According to founder Kara Landau — also known as the Travelling Dietitian — the brand's flagship product, the Daily Uplifter, has so far received positive consumer feedback since its debut in Australia in March and subsequent US launch.
The product — which comes in 425g packs for the Aussie market and 192g packs for the US market — is a vanilla-flavoured prebiotic powder that can be added to a variety of foods and beverages, designed to support gut health and by extension, brain health and positive mood.
Landau told NutraIngredients-Asia: "Two weeks after launching in Australia, the product got picked up by one of the top accelerators in New York, Food-X. This basically fast-tracked the company's American launch, and we've now set up production in the US."
"What's great about it is that it's not just a digestive health powder but an all-in-one product that's completely allergen-free and made from organic, natural ingredients — there are no artificial binders, preservatives or sweeteners."

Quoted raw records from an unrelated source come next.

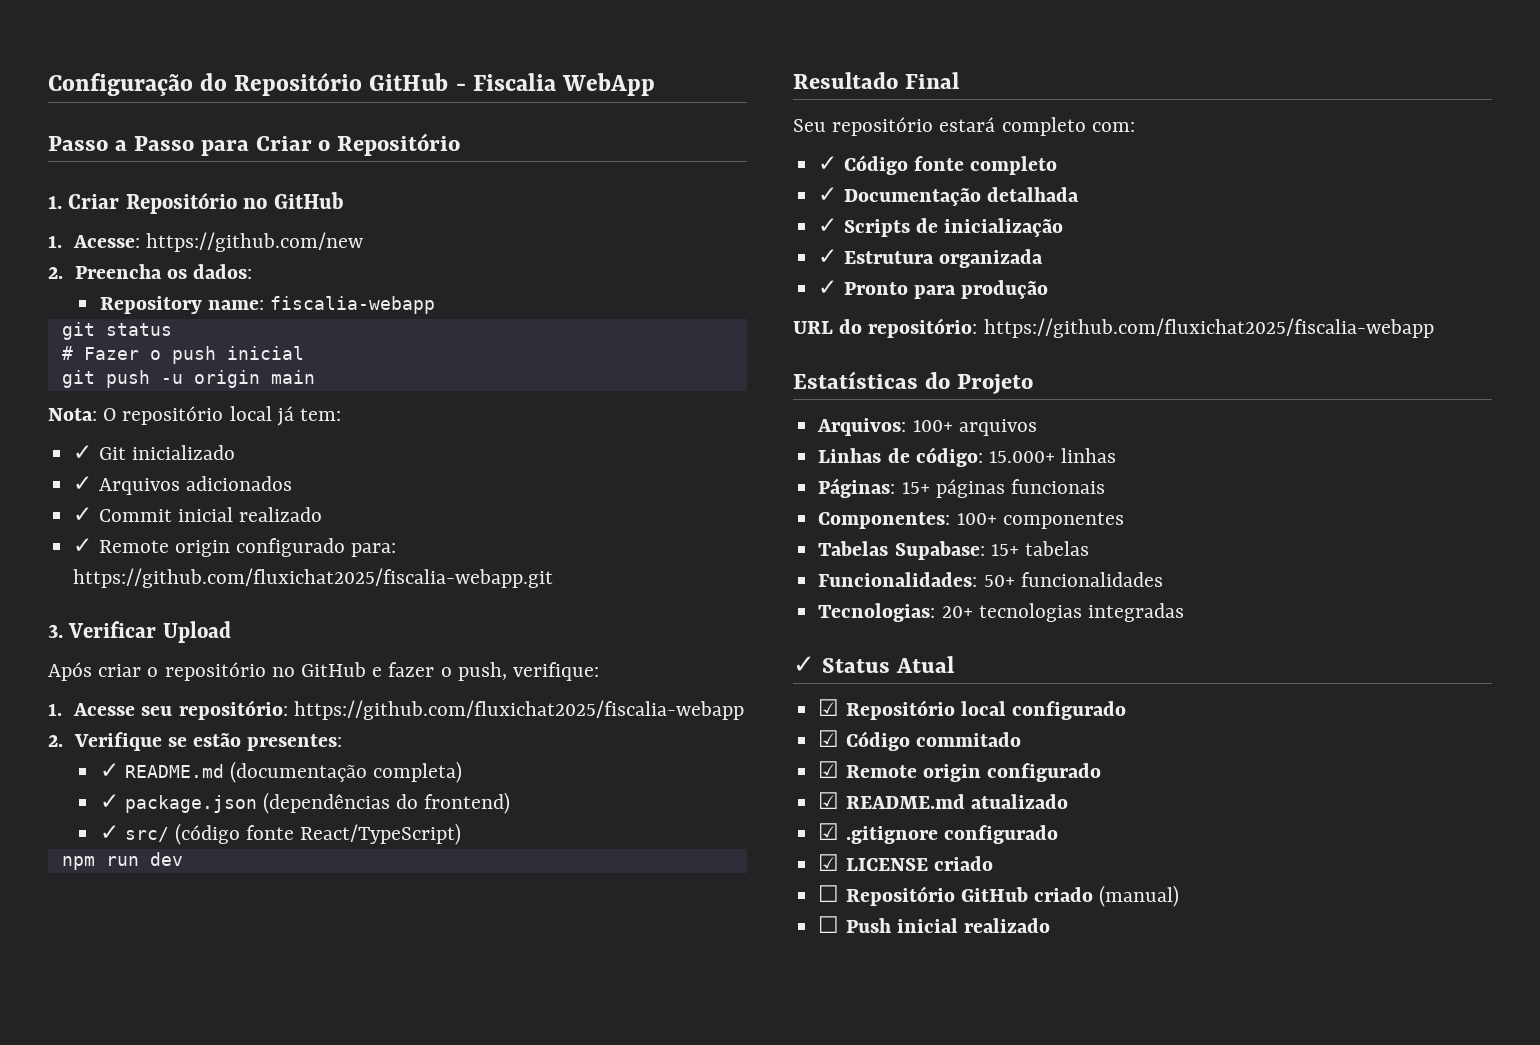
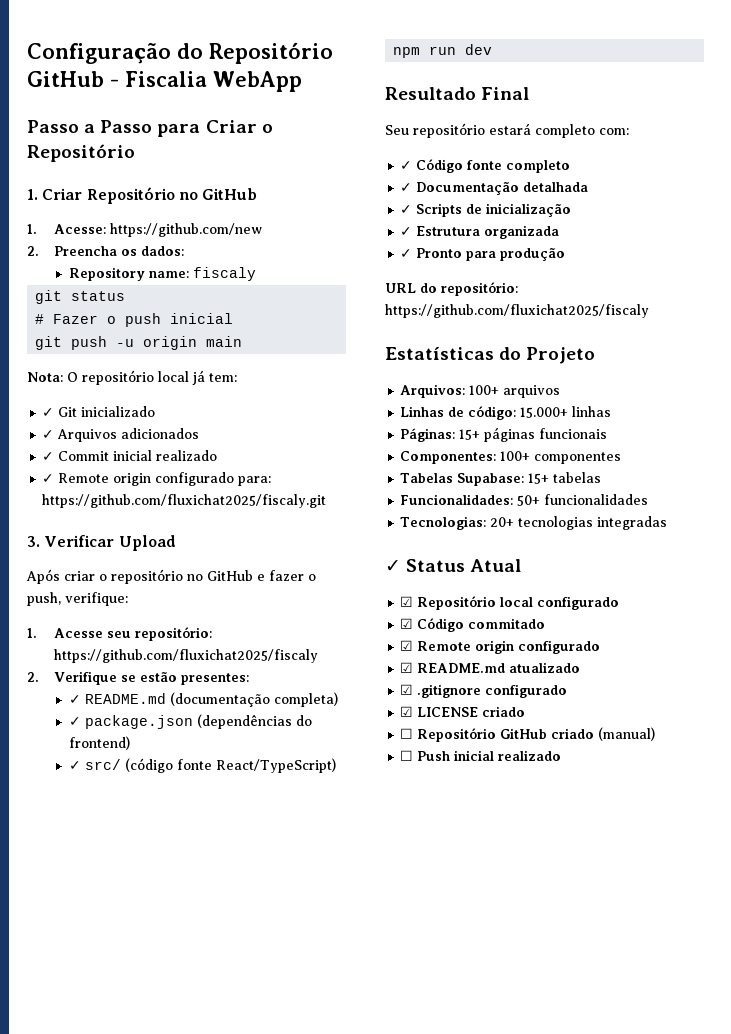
- Repository name: fiscalia-webapp
+ Repository name: fiscaly
- ✓ Remote origin configurado para: https://github.com/fluxichat2025/fiscalia-webapp.git
+ ✓ Remote origin configurado para: https://github.com/fluxichat2025/fiscaly.git
- 1. Acesse seu repositório: https://github.com/fluxichat2025/fiscalia-webapp
+ 1. Acesse seu repositório: https://github.com/fluxichat2025/fiscaly
- URL do repositório: https://github.com/fluxichat2025/fiscalia-webapp
+ URL do repositório: https://github.com/fluxichat2025/fiscaly

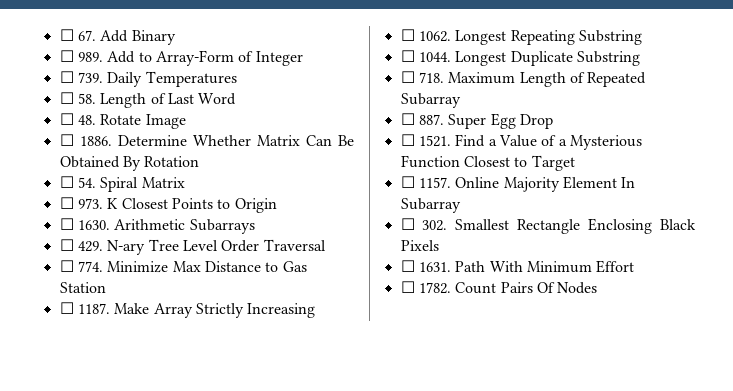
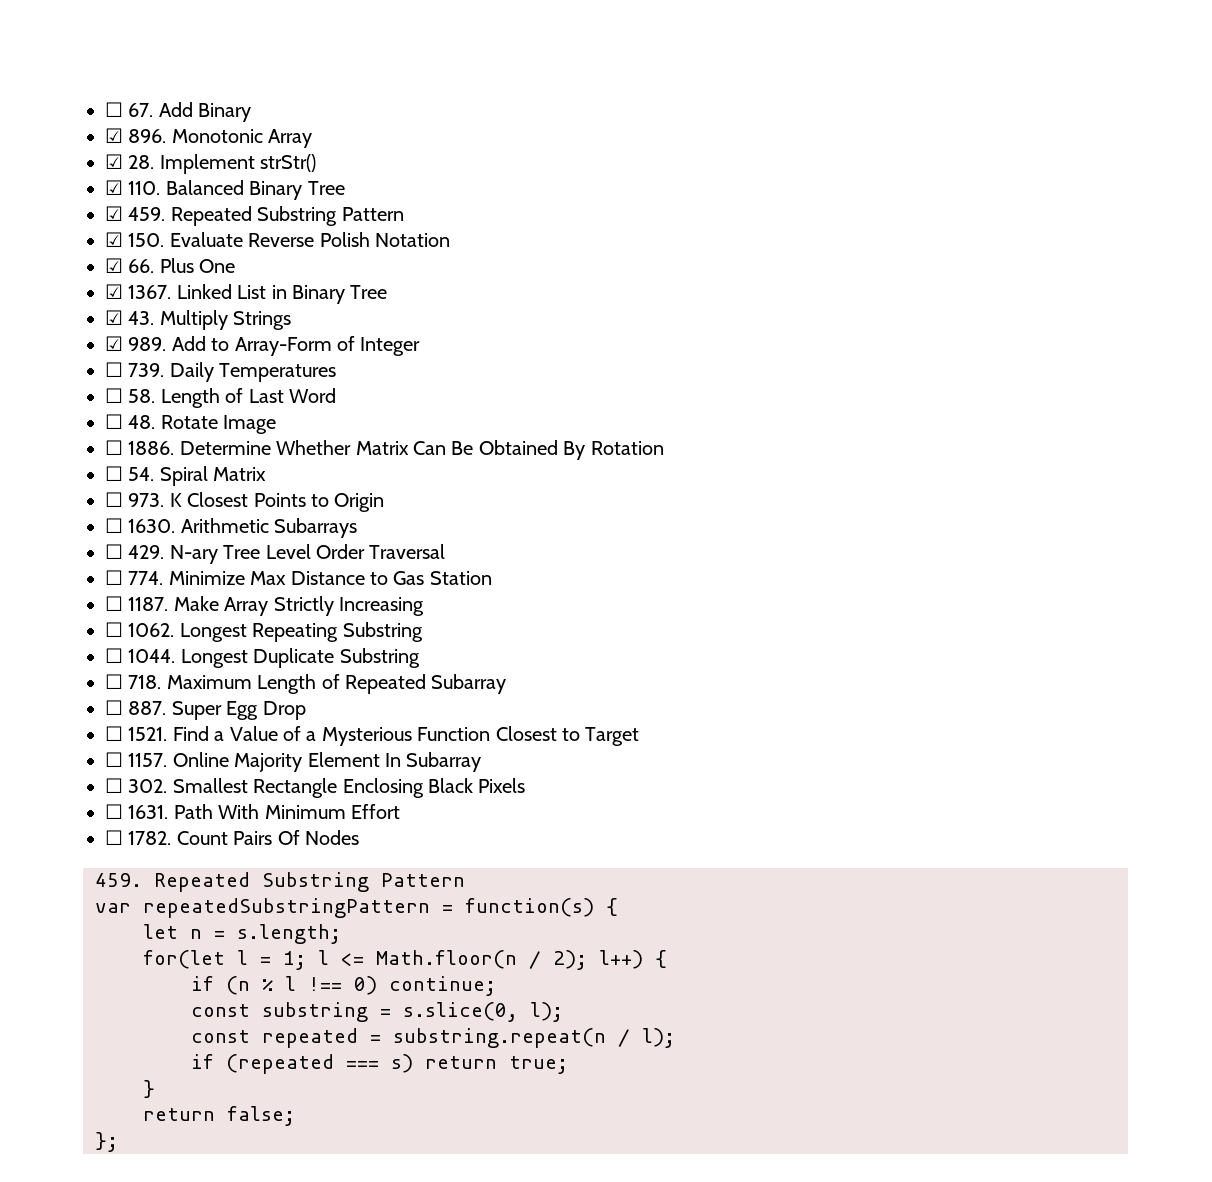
- ☐ 989. Add to Array-Form of Integer
+ ☑ 896. Monotonic Array
+ ☑ 28. Implement strStr()
+ ☑ 110. Balanced Binary Tree
+ ☑ 459. Repeated Substring Pattern
+ ☑ 150. Evaluate Reverse Polish Notation
+ ☑ 66. Plus One
+ ☑ 1367. Linked List in Binary Tree
+ ☑ 43. Multiply Strings
+ ☑ 989. Add to Array-Form of Integer
  Count Pairs Of Nodes
+ 459. Repeated Substring Pattern
+ var repeatedSubstringPattern = function(s) {
+ let n = s.length;
+ for(let l = 1; l <= Math.floor(n / 2); l++) {
+ if (n % l !== 0) continue;
+ const substring = s.slice(0, l);
+ const repeated = substring.repeat(n / l);
+ if (repeated === s) return true;
+ }
+ return false;
+ };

The Australian product contains two types of prebiotics, one of which is derived from Jerusalem artichoke, while the other is green banana resistant starch. There is also a blend of five probiotic strains, included in amounts clinically proven to positively affect gut and mental health.
In addition, Landau included high-vitamin D mushrooms, which she says provides the user with 50% of his RDI (recommended daily intake), and calcium-rich aquamin sea mineral complex (12.5% RDI).
The version of the product sold in the US does, however, have a slight difference in formulation from the one sold in Australia.
Landau explained: "In the US formulation, there are three different types of prebiotics, in addition to the green banana resistant starch and Jerusalem artichoke prebiotics — I've included a xylo-oligosaccharide (XOS), which has been shown in the levels provided to have a bifidogenic effect, supporting the probiotics in the gut.
"In the original formulation, there is a higher dose of prebiotics from Jerusalem artichoke, and that level has been shown to provide a bifidogenic effect. In the US formulation, I reduced the amount of prebiotics from Jerusalem artichoke and replaced that with the xylo-oligosaccharide, which was more readily available in the US.
"It was a different way of providing the same benefit. I also had to consider that the type of prebiotics found in Jerusalem artichoke can sometimes contribute to negative reactions in people who are highly sensitive to it, such as those with IBS."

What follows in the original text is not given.